=== WORK ORDER ===
Transcription task. Write out each entry verbatim and exclude any image.

Content starts

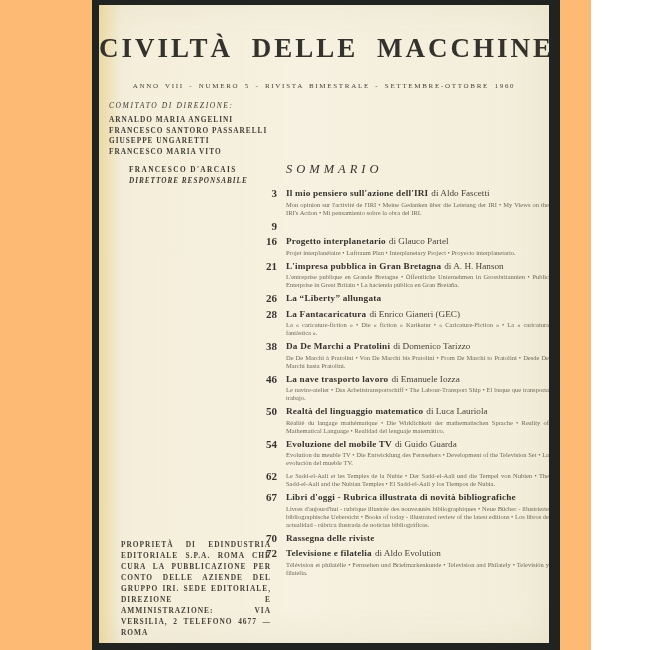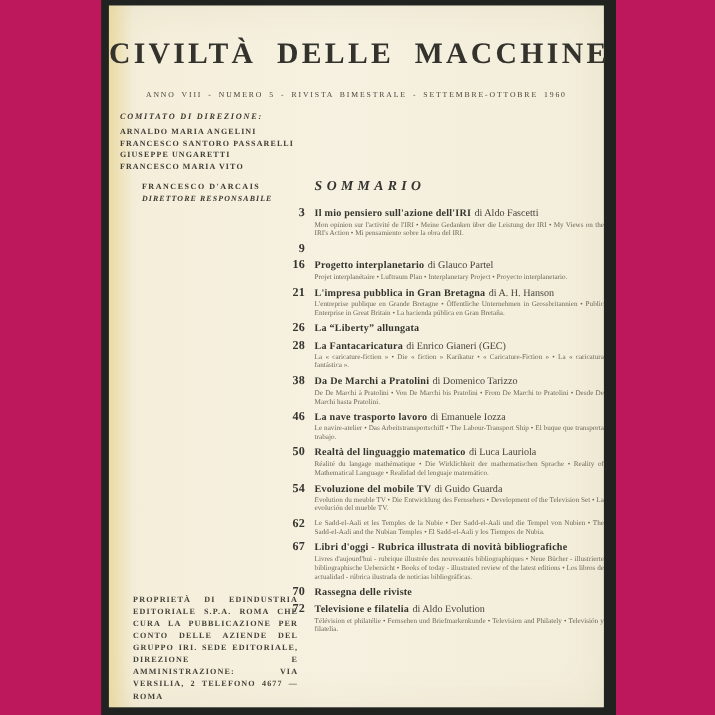--- a/index.html
+++ b/index.html
@@ -4,7 +4,7 @@
 <style>
   html,body{margin:0;padding:0;}
   .canvas{
-    position:relative;width:650px;height:650px;background:#be185d;overflow:hidden;
+    position:relative;width:591px;height:650px;background:#fdba74;overflow:hidden;
     font-family:"Liberation Serif",serif;color:#3c3a33;
   }
   .book{position:absolute;left:92px;top:0;width:468px;height:650px;background:#20231f;}

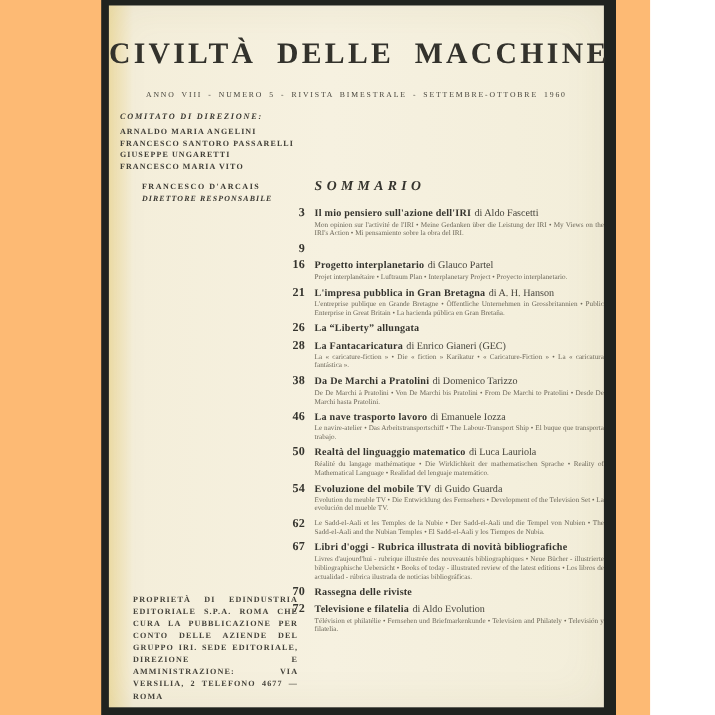--- a/index.html
+++ b/index.html
@@ -23,7 +23,7 @@
     color:#45433b;white-space:nowrap;
   }
   .leftcol{position:absolute;left:10px;top:96px;width:154px;}
-  .c-head{font-style:italic;font-weight:bold;font-size:7.5px;letter-spacing:1.6px;margin-bottom:5px;white-space:nowrap;}
+  .c-head{font-style:italic;font-weight:normal;font-size:7.5px;letter-spacing:1.6px;margin-bottom:5px;white-space:nowrap;}
   .c-member{font-weight:bold;font-size:7.3px;letter-spacing:1px;line-height:10.5px;white-space:nowrap;color:#403e37;}
   .director{margin-top:8px;padding-left:20px;}
   .dir-name{font-weight:bold;font-size:7.3px;letter-spacing:1.4px;white-space:nowrap;}

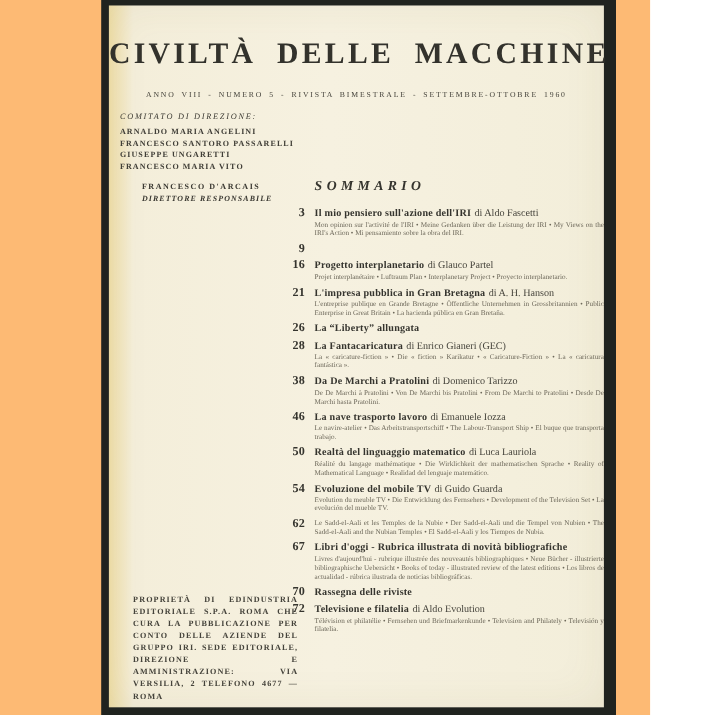--- a/index.html
+++ b/index.html
@@ -35,7 +35,7 @@
   }
   .toc{position:absolute;left:160px;top:157px;width:290px;}
   .sommario{
-    font-style:italic;font-weight:bold;font-size:12.5px;letter-spacing:4px;
+    font-style:italic;font-weight:normal;font-size:12.5px;letter-spacing:4px;
     margin:0 0 11px 27px;color:#35342e;
   }
   .entry{display:flex;margin-bottom:4px;}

Content ends

=== REPLY TO THE TASK ===
--- a/index.html
+++ b/index.html
@@ -4,7 +4,7 @@
 <style>
   html,body{margin:0;padding:0;}
   .canvas{
-    position:relative;width:650px;height:650px;background:#be185d;overflow:hidden;
+    position:relative;width:591px;height:650px;background:#fdba74;overflow:hidden;
     font-family:"Liberation Serif",serif;color:#3c3a33;
   }
   .book{position:absolute;left:92px;top:0;width:468px;height:650px;background:#20231f;}

--- a/index.html
+++ b/index.html
@@ -23,7 +23,7 @@
     color:#45433b;white-space:nowrap;
   }
   .leftcol{position:absolute;left:10px;top:96px;width:154px;}
-  .c-head{font-style:italic;font-weight:bold;font-size:7.5px;letter-spacing:1.6px;margin-bottom:5px;white-space:nowrap;}
+  .c-head{font-style:italic;font-weight:normal;font-size:7.5px;letter-spacing:1.6px;margin-bottom:5px;white-space:nowrap;}
   .c-member{font-weight:bold;font-size:7.3px;letter-spacing:1px;line-height:10.5px;white-space:nowrap;color:#403e37;}
   .director{margin-top:8px;padding-left:20px;}
   .dir-name{font-weight:bold;font-size:7.3px;letter-spacing:1.4px;white-space:nowrap;}

--- a/index.html
+++ b/index.html
@@ -35,7 +35,7 @@
   }
   .toc{position:absolute;left:160px;top:157px;width:290px;}
   .sommario{
-    font-style:italic;font-weight:bold;font-size:12.5px;letter-spacing:4px;
+    font-style:italic;font-weight:normal;font-size:12.5px;letter-spacing:4px;
     margin:0 0 11px 27px;color:#35342e;
   }
   .entry{display:flex;margin-bottom:4px;}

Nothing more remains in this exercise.